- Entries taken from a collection
···

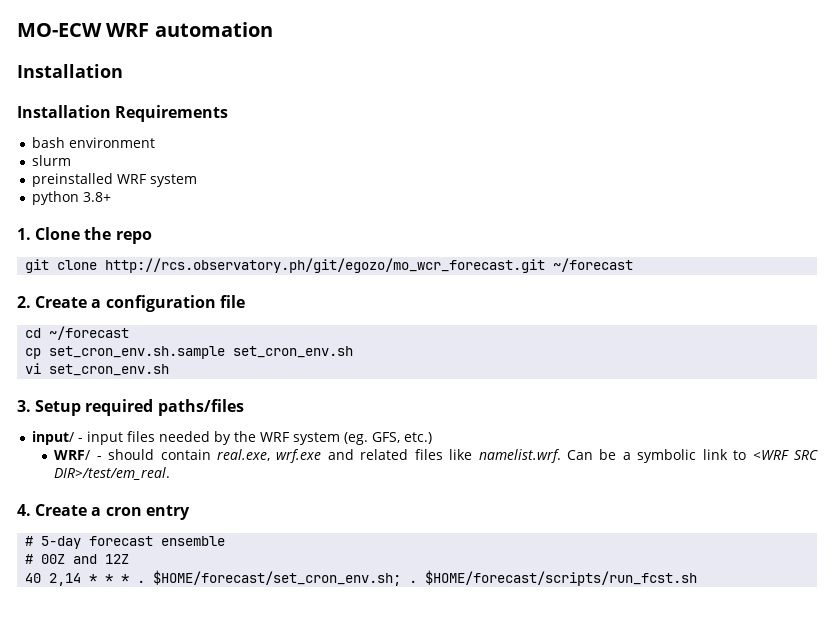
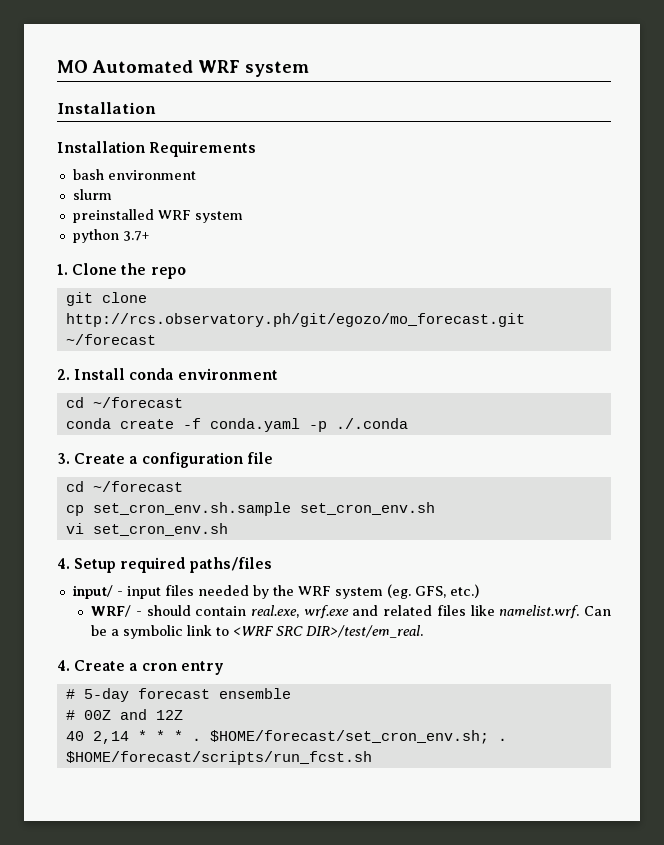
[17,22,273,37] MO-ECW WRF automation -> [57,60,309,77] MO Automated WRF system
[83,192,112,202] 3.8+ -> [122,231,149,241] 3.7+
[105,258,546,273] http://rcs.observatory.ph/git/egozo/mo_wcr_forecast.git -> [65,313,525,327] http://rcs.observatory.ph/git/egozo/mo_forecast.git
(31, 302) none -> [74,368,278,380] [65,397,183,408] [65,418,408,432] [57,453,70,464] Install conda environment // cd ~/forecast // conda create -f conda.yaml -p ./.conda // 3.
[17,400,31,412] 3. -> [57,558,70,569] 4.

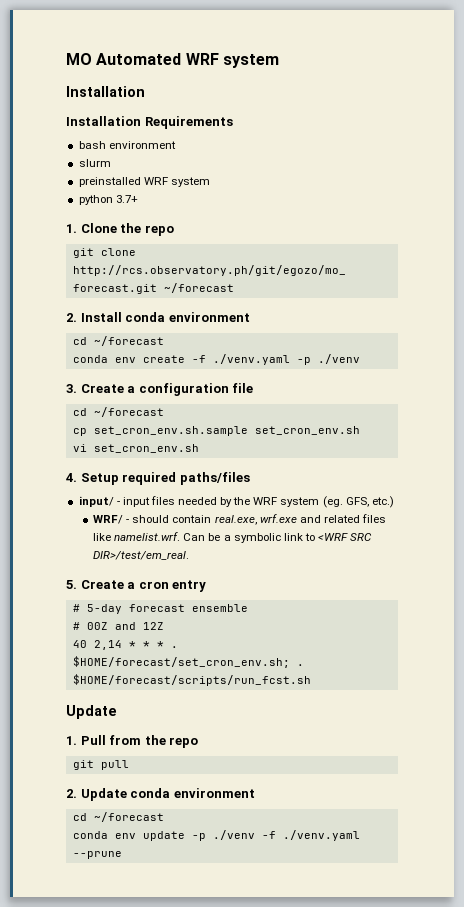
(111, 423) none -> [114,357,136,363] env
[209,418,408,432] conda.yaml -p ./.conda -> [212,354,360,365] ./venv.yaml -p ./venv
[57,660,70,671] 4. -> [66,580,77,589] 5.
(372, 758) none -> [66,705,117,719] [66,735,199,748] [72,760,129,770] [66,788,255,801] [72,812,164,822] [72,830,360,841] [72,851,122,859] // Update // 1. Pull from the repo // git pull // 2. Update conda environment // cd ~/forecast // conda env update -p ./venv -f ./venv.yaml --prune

···

In the entries above, identify every line with the string "venv".

[209,418,408,432] conda.yaml -p ./.conda -> [212,354,360,365] ./venv.yaml -p ./venv
(372, 758) none -> [66,705,117,719] [66,735,199,748] [72,760,129,770] [66,788,255,801] [72,812,164,822] [72,830,360,841] [72,851,122,859] // Update // 1. Pull from the repo // git pull // 2. Update conda environment // cd ~/forecast // conda env update -p ./venv -f ./venv.yaml --prune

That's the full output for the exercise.